_TASK PROMPT:_ Report how many lines below contain the word "ident", giving the number and no other words.

Screenshot and code edit data:
BEGIN

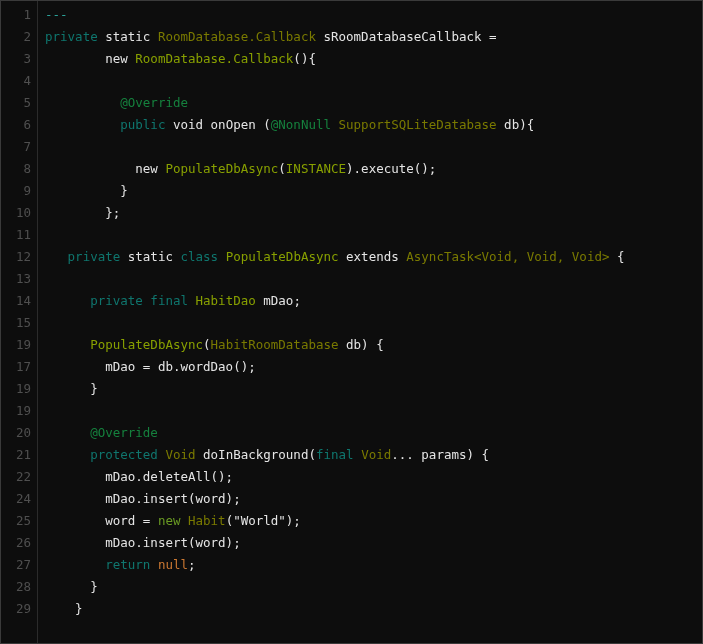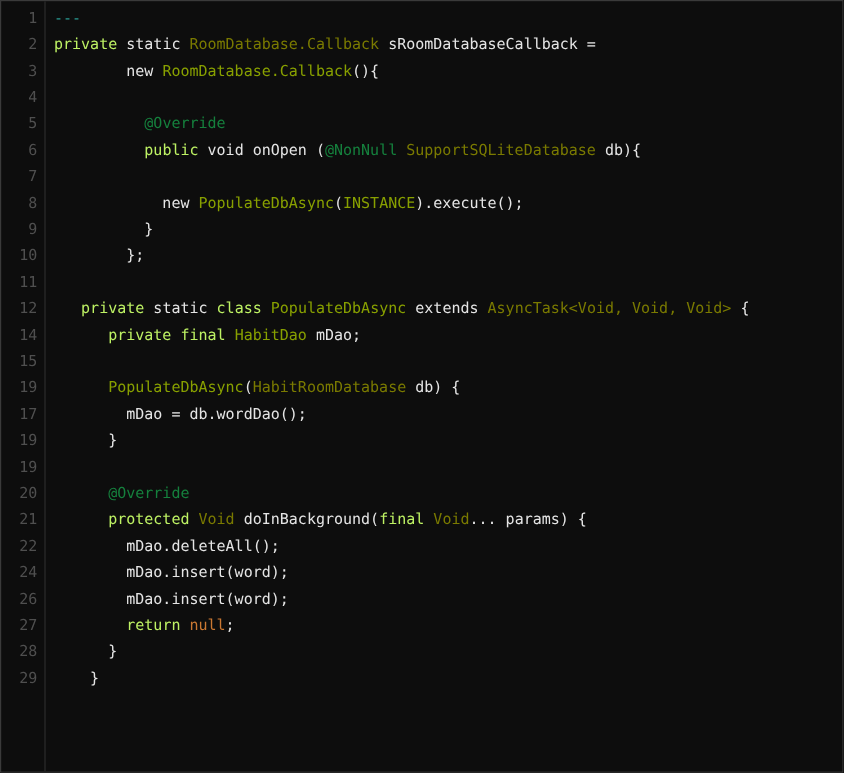--- a/index.html
+++ b/index.html
@@ -54,7 +54,7 @@
     overflow: hidden;
   }
   
-  .t-kw   { color: #bef264; }  
+  .t-kw   { color: #0f766e; }  
   .t-plain{ color: #e5e5e5; }
   .t-type { color: #7a7a00; }  
   .t-ident{ color: #88a000; }  

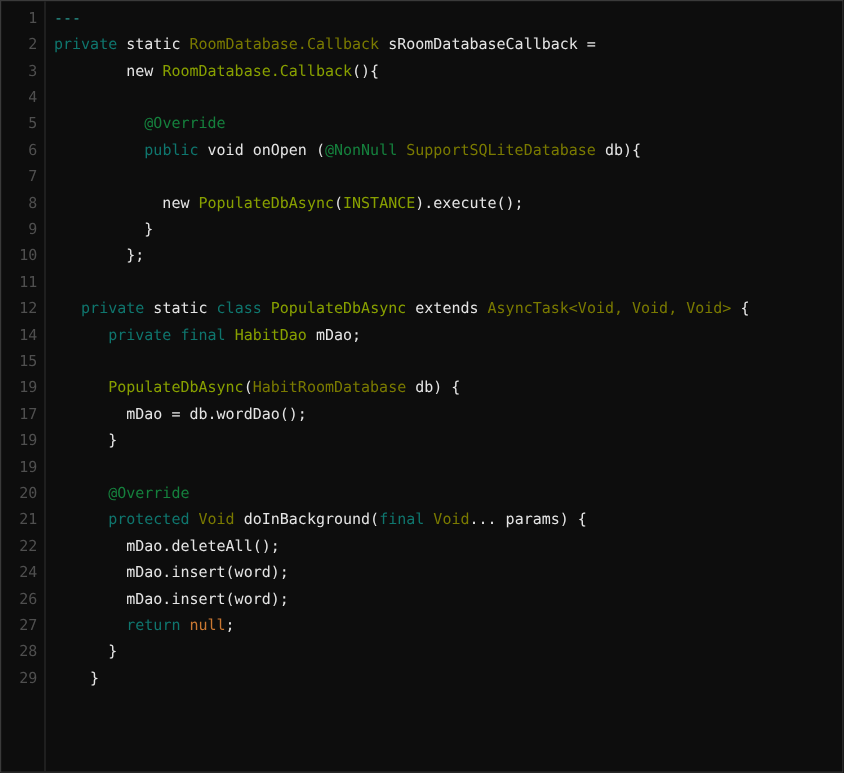--- a/index.html
+++ b/index.html
@@ -81,6 +81,7 @@
       <div class="code-line"><span class="ln">10</span><span class="code-text"><span class="t-plain">        };</span></span></div>
       <div class="code-line"><span class="ln">11</span><span class="code-text"><span class="t-plain"></span></span></div>
       <div class="code-line"><span class="ln">12</span><span class="code-text"><span class="t-plain">   </span><span class="t-kw">private</span><span class="t-plain"> </span><span class="t-plain">static</span><span class="t-plain"> </span><span class="t-kw">class</span><span class="t-plain"> </span><span class="t-ident">PopulateDbAsync</span><span class="t-plain"> extends </span><span class="t-type">AsyncTask&lt;Void, Void, Void&gt;</span><span class="t-plain"> {</span></span></div>
+      <div class="code-line"><span class="ln">13</span><span class="code-text"><span class="t-plain"></span></span></div>
       <div class="code-line"><span class="ln">14</span><span class="code-text"><span class="t-plain">      </span><span class="t-kw">private final</span><span class="t-plain"> </span><span class="t-ident">HabitDao</span><span class="t-plain"> mDao;</span></span></div>
       <div class="code-line"><span class="ln">15</span><span class="code-text"><span class="t-plain"></span></span></div>
       <div class="code-line"><span class="ln">19</span><span class="code-text"><span class="t-plain">      </span><span class="t-ident">PopulateDbAsync</span><span class="t-plain">(</span><span class="t-type">HabitRoomDatabase</span><span class="t-plain"> db) {</span></span></div>

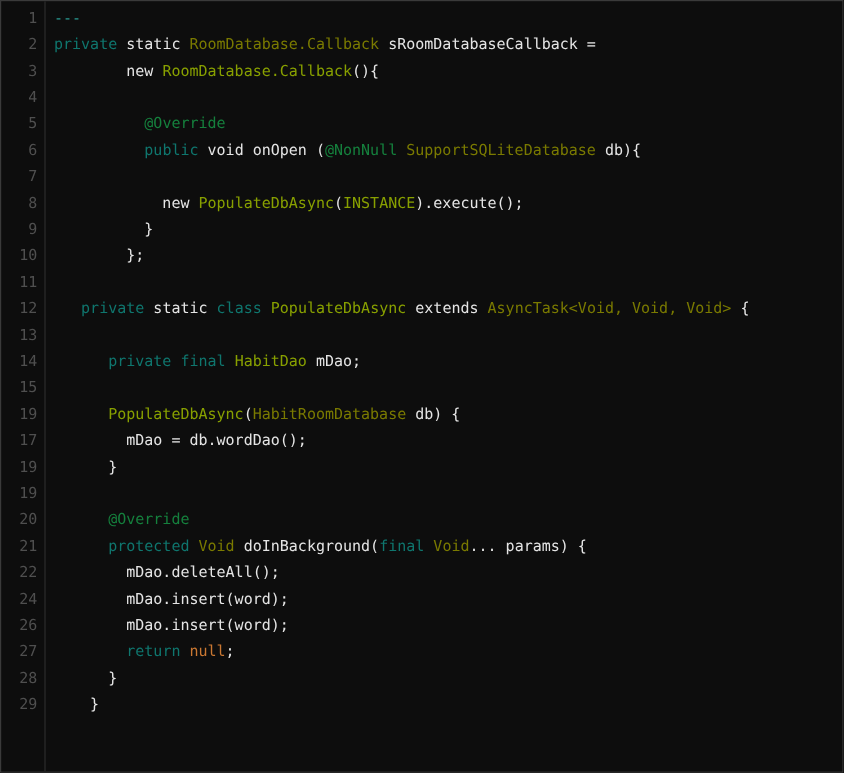--- a/index.html
+++ b/index.html
@@ -92,6 +92,7 @@
       <div class="code-line"><span class="ln">21</span><span class="code-text"><span class="t-plain">      </span><span class="t-kw">protected</span><span class="t-plain"> </span><span class="t-type">Void</span><span class="t-plain"> doInBackground(</span><span class="t-kw">final</span><span class="t-plain"> </span><span class="t-type">Void</span><span class="t-plain">... params) {</span></span></div>
       <div class="code-line"><span class="ln">22</span><span class="code-text"><span class="t-plain">        mDao.deleteAll();</span></span></div>
       <div class="code-line"><span class="ln">24</span><span class="code-text"><span class="t-plain">        mDao.insert(word);</span></span></div>
+      <div class="code-line"><span class="ln">25</span><span class="code-text"><span class="t-plain">        word = </span><span class="t-new">new</span><span class="t-plain"> </span><span class="t-type">Habit</span><span class="t-plain">("World");</span></span></div>
       <div class="code-line"><span class="ln">26</span><span class="code-text"><span class="t-plain">        mDao.insert(word);</span></span></div>
       <div class="code-line"><span class="ln">27</span><span class="code-text"><span class="t-plain">        </span><span class="t-kw">return</span><span class="t-plain"> </span><span class="t-lit">null</span><span class="t-plain">;</span></span></div>
       <div class="code-line"><span class="ln">28</span><span class="code-text"><span class="t-plain">      }</span></span></div>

END

_RESULT OF THIS TASK:_ 4